▶ _The task_:
Among the lines below, return each one that contains the word "Points".

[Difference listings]
___

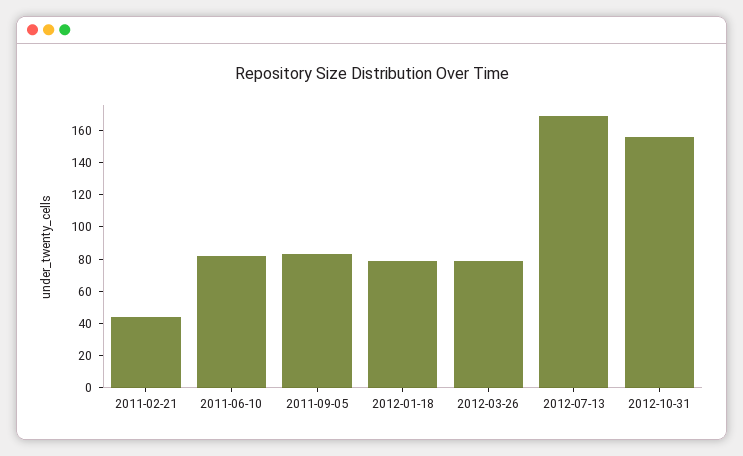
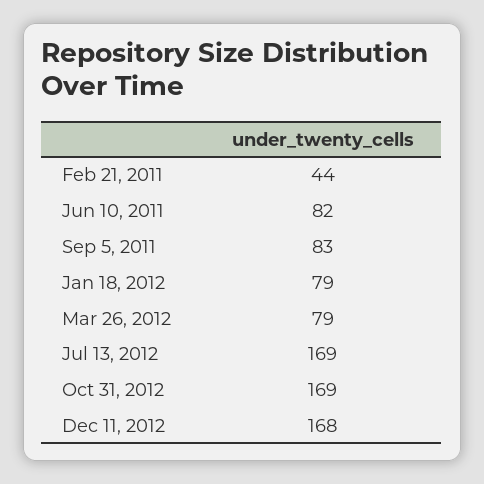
2012-10-31: 155 -> 169
Dec 11, 2012: none -> 168

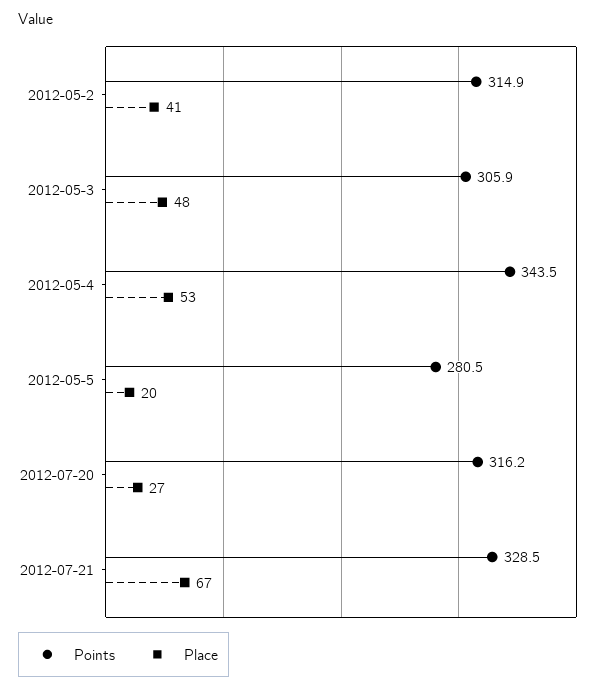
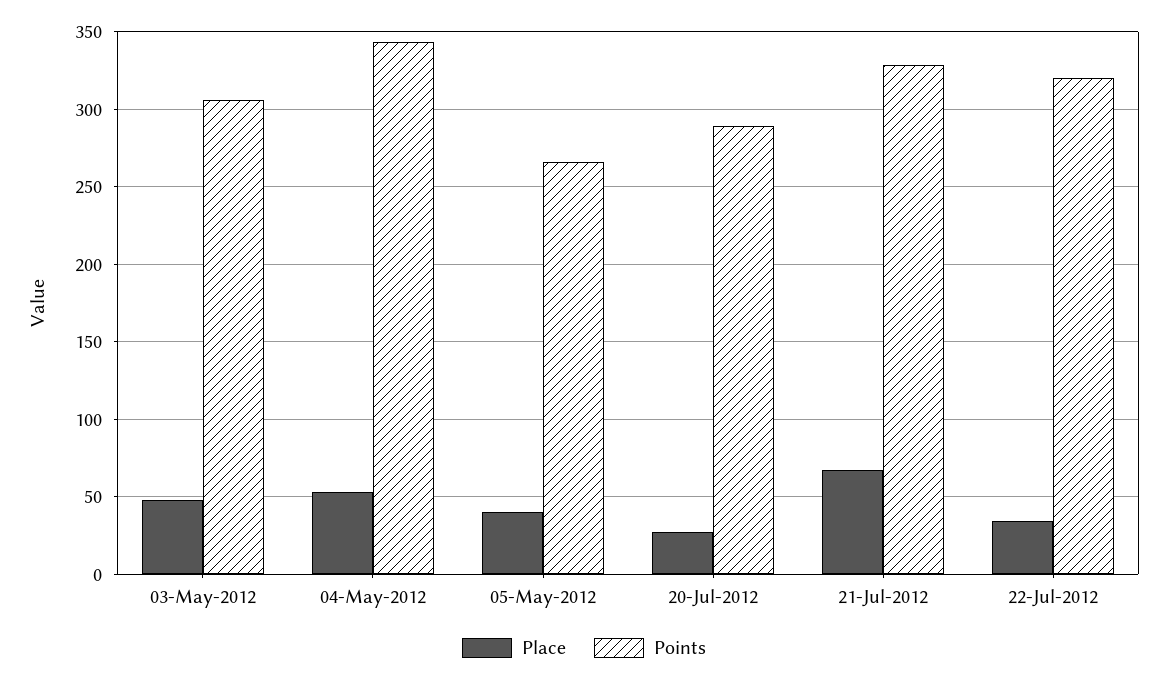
Points, 2012-05-2: 314.9 -> none
Place, 2012-05-2: 41 -> none
Points, 2012-05-5: 280.5 -> 265
Place, 2012-05-5: 20 -> 40
Points, 2012-07-20: 316.2 -> 290
Place, 22-Jul-2012: none -> 35
Points, 22-Jul-2012: none -> 320

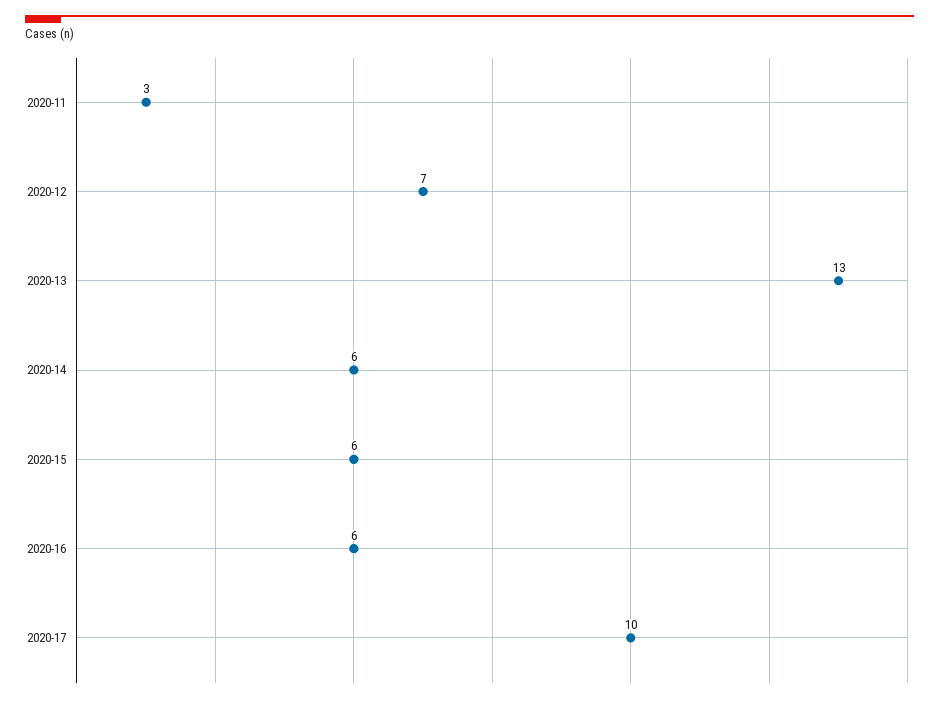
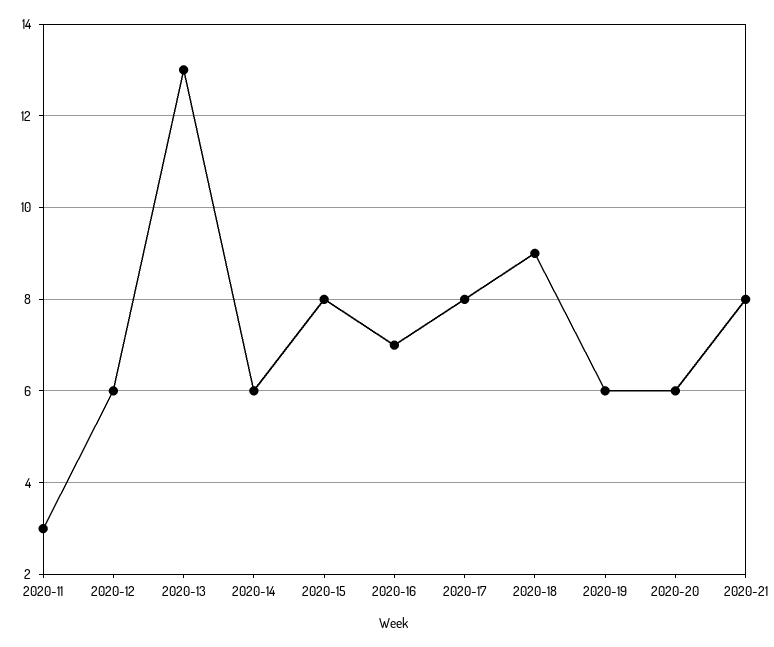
2020-12: 7 -> 6
2020-15: 6 -> 8
2020-16: 6 -> 7
2020-17: 10 -> 8
2020-18: none -> 9
2020-19: none -> 6
2020-20: none -> 6
2020-21: none -> 8

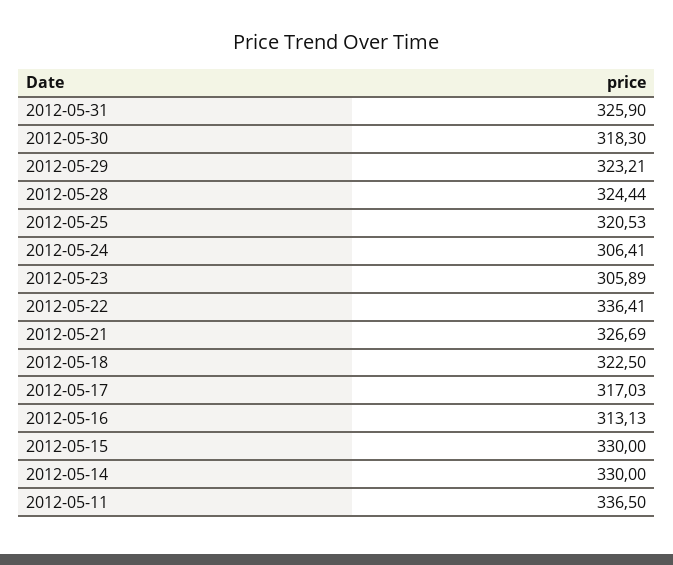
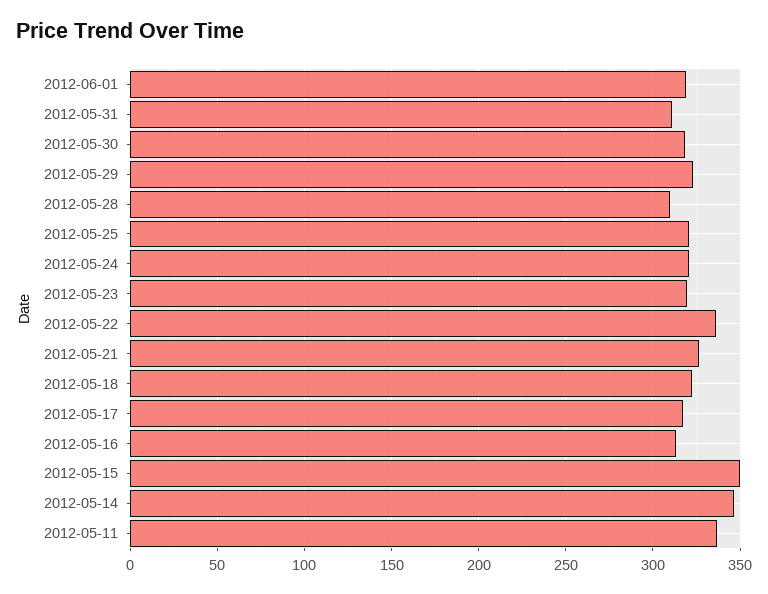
2012-05-31: 325.9 -> 310
2012-05-28: 324.44 -> 310
2012-05-24: 306.41 -> 320
2012-05-23: 305.89 -> 320
2012-05-15: 330 -> 350
2012-05-14: 330 -> 345
2012-06-01: none -> 320

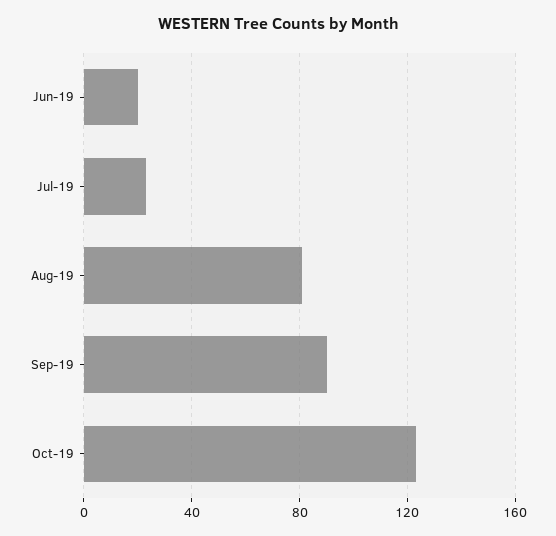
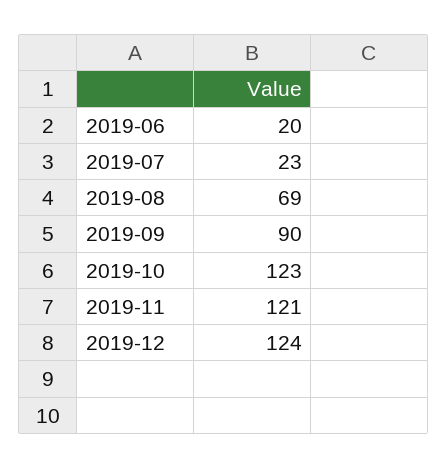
Aug-19: 80 -> 69
2019-11: none -> 121
2019-12: none -> 124

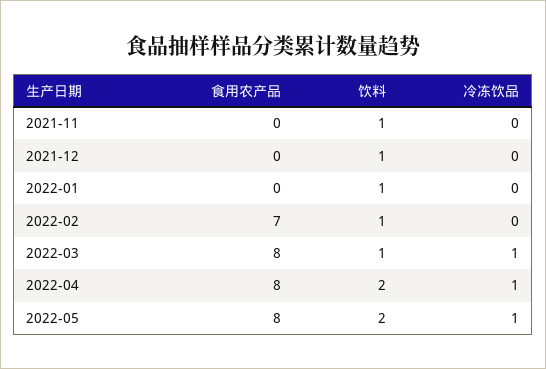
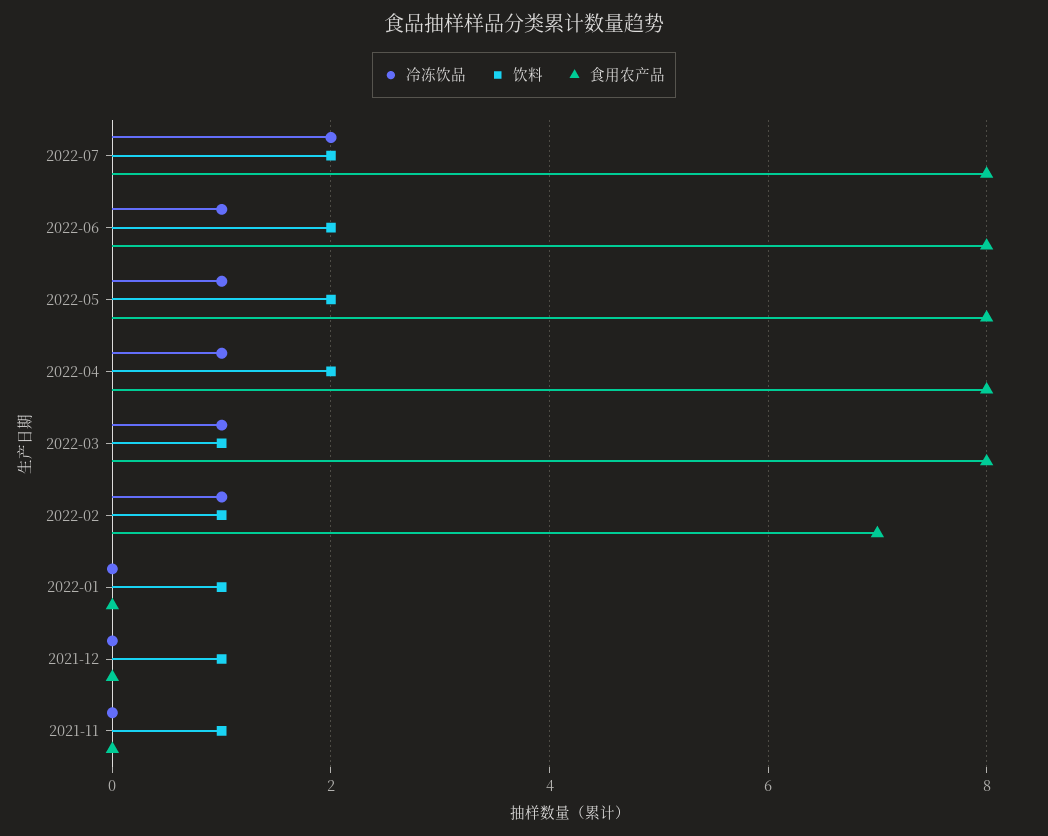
冷冻饮品, 2022-02: 0 -> 1
冷冻饮品, 2022-07: none -> 2
饮料, 2022-07: none -> 2
食用农产品, 2022-07: none -> 8
冷冻饮品, 2022-06: none -> 1
饮料, 2022-06: none -> 2
食用农产品, 2022-06: none -> 8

___

▶ _Output below_:
Points, 2012-05-2: 314.9 -> none
Points, 2012-05-5: 280.5 -> 265
Points, 2012-07-20: 316.2 -> 290
Points, 22-Jul-2012: none -> 320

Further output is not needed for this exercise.